(To do) Print verbatim every line starting at the one that contains "- No concurrent" and ending at the final line of the records; include both endpoints.

(Data shown)
⁂
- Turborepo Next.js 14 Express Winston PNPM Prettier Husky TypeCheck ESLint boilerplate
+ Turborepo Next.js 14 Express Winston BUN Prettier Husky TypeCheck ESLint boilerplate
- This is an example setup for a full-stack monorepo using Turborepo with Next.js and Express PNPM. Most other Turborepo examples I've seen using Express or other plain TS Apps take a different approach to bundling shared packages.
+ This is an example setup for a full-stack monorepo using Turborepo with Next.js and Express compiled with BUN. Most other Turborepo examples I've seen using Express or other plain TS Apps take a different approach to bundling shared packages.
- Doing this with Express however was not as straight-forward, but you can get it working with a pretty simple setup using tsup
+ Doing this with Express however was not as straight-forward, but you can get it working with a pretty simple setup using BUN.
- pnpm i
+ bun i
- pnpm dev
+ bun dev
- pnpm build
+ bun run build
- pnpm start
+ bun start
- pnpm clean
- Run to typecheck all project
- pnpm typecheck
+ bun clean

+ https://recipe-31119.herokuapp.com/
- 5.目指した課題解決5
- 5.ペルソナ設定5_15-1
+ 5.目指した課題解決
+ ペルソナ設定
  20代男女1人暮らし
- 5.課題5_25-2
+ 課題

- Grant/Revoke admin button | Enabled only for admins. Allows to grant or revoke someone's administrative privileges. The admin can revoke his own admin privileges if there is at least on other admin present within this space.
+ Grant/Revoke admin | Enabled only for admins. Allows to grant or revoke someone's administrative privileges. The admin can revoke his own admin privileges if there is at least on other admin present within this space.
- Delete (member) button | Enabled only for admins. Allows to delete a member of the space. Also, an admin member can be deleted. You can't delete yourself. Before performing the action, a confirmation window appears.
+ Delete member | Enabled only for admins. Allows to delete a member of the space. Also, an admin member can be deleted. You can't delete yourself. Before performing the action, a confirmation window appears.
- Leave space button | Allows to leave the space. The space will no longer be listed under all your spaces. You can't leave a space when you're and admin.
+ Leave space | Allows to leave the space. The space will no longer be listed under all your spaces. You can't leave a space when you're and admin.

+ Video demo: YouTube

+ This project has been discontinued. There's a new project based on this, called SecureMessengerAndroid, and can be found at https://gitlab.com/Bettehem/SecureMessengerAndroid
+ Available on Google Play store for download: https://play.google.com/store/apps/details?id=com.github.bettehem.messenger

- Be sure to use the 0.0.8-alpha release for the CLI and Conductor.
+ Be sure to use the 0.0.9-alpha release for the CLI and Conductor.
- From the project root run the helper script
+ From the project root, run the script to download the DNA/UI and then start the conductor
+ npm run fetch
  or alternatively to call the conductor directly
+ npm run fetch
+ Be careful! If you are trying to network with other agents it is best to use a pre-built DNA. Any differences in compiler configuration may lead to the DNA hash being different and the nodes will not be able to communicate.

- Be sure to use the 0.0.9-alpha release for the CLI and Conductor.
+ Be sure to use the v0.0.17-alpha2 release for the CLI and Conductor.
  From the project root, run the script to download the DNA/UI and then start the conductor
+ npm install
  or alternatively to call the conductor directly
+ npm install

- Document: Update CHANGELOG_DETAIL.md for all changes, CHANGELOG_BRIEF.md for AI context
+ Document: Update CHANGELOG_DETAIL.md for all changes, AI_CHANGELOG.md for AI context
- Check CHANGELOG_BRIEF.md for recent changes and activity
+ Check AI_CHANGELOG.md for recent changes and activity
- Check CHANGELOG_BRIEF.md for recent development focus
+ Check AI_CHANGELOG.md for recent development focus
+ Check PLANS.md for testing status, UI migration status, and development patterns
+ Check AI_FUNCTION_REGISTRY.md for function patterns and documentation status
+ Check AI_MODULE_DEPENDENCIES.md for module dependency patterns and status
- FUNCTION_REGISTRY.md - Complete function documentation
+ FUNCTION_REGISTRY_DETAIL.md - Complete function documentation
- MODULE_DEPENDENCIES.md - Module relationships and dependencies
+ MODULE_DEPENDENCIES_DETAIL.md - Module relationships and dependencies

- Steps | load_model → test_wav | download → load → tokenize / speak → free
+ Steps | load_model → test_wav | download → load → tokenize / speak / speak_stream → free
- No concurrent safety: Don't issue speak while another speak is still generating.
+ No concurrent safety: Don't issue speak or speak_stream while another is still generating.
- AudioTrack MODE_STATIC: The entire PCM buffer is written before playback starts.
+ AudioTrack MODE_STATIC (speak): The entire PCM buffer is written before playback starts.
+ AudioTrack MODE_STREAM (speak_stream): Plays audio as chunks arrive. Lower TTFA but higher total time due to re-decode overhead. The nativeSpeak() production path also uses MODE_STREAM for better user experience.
⁂
(Written reply)
- No concurrent safety: Don't issue speak while another speak is still generating.
+ No concurrent safety: Don't issue speak or speak_stream while another is still generating.
- AudioTrack MODE_STATIC: The entire PCM buffer is written before playback starts.
+ AudioTrack MODE_STATIC (speak): The entire PCM buffer is written before playback starts.
+ AudioTrack MODE_STREAM (speak_stream): Plays audio as chunks arrive. Lower TTFA but higher total time due to re-decode overhead. The nativeSpeak() production path also uses MODE_STREAM for better user experience.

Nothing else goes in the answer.